From the entries below, extract every line that includes the word "createdAt".

_ _ _

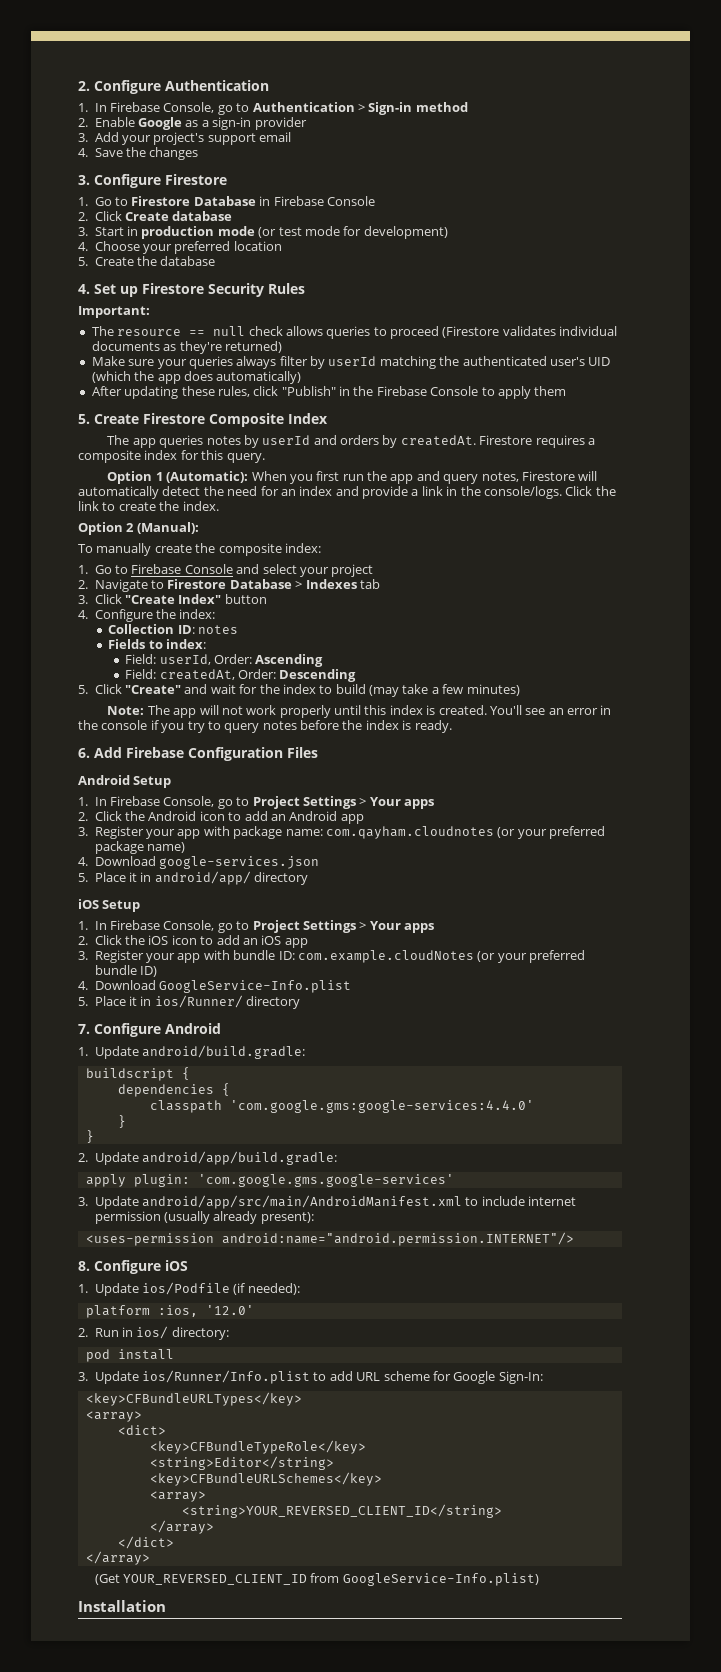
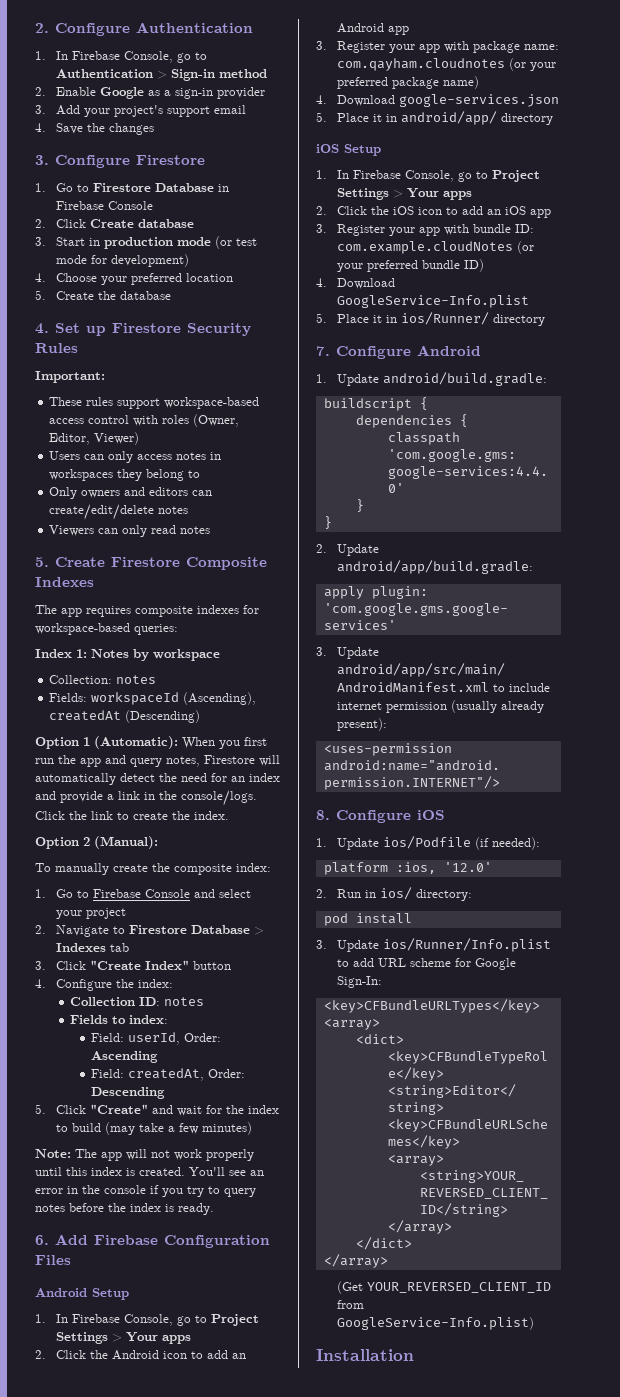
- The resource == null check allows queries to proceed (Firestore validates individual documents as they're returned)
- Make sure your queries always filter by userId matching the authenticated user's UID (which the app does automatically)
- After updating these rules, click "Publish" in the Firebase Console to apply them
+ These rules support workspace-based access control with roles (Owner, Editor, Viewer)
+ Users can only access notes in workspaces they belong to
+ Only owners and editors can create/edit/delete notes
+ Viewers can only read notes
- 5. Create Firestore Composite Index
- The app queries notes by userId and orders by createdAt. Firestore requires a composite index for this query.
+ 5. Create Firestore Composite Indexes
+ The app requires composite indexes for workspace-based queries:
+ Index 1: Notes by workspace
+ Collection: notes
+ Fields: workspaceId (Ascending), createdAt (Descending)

_ _ _

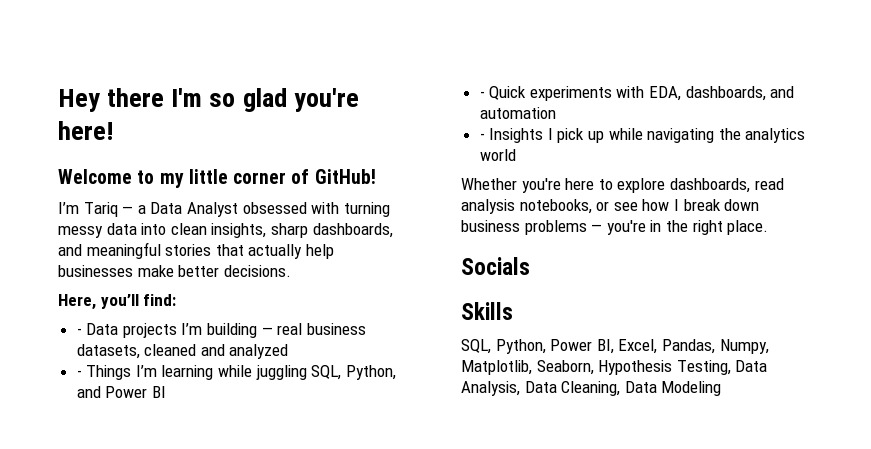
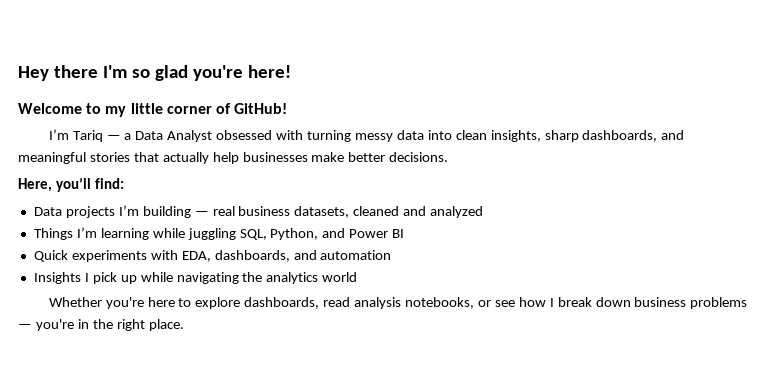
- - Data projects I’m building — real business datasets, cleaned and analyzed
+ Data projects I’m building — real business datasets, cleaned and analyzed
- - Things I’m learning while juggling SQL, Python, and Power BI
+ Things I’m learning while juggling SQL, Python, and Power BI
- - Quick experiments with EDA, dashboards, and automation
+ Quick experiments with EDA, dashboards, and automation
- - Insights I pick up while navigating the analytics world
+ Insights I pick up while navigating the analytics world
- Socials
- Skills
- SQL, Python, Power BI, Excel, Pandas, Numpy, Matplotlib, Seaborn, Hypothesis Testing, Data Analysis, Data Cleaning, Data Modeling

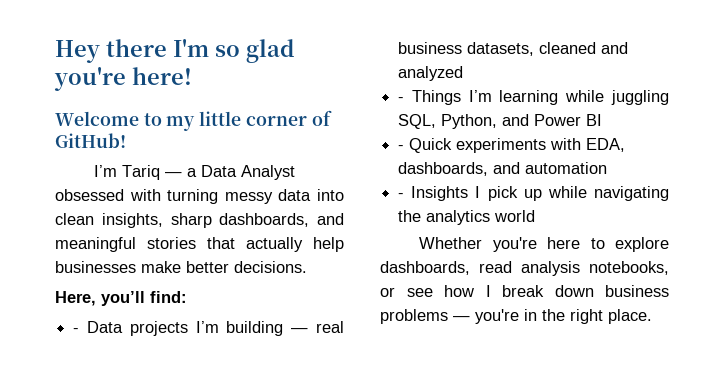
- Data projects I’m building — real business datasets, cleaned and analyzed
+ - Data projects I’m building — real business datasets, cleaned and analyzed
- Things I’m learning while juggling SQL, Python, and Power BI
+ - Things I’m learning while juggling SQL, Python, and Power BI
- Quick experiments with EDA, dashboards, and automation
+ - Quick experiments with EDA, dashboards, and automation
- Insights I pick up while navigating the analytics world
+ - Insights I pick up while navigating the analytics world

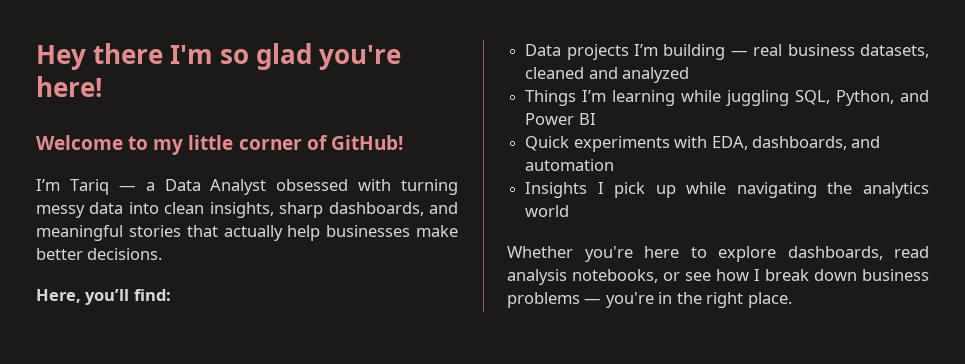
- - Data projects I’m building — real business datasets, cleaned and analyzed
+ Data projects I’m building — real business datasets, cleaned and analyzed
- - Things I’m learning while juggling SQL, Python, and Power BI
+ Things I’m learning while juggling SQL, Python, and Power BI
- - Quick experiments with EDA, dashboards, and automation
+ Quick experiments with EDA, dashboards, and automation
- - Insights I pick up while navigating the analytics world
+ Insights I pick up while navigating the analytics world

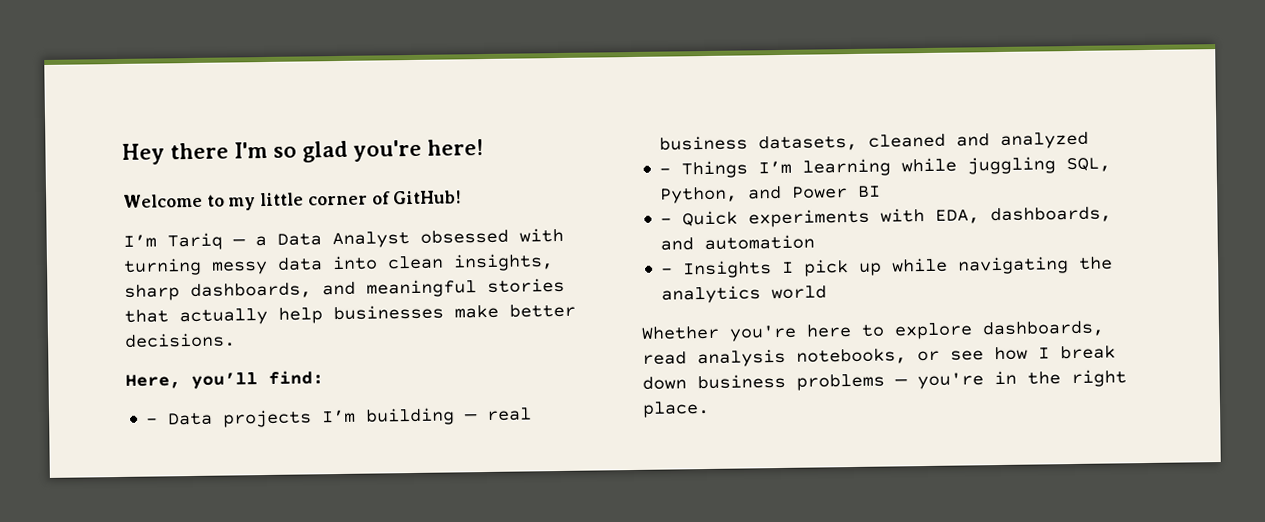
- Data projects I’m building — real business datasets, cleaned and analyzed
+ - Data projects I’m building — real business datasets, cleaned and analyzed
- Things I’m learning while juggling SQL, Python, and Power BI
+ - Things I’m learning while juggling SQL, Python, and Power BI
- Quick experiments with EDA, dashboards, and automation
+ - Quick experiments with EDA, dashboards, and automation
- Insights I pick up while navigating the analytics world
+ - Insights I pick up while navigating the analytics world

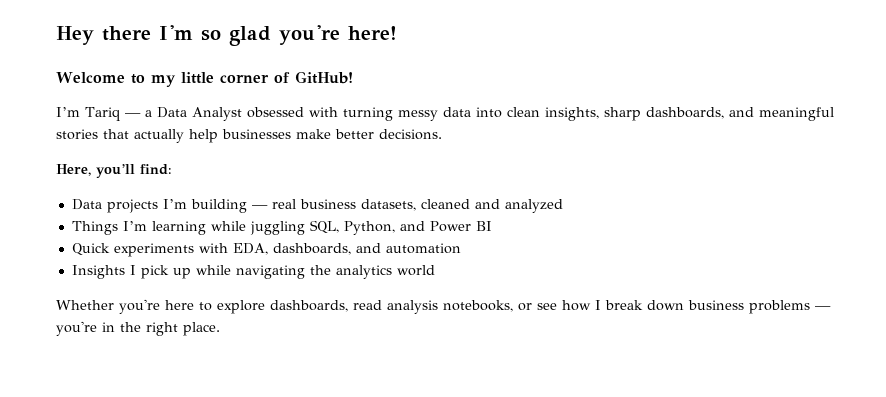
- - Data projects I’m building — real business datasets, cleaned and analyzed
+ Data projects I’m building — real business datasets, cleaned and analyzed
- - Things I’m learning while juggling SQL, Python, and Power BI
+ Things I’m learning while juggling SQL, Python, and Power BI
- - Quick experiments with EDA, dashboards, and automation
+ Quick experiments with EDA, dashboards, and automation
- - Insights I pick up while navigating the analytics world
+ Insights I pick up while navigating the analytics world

_ _ _

◆ TASK RESPONSE
- The app queries notes by userId and orders by createdAt. Firestore requires a composite index for this query.
+ Fields: workspaceId (Ascending), createdAt (Descending)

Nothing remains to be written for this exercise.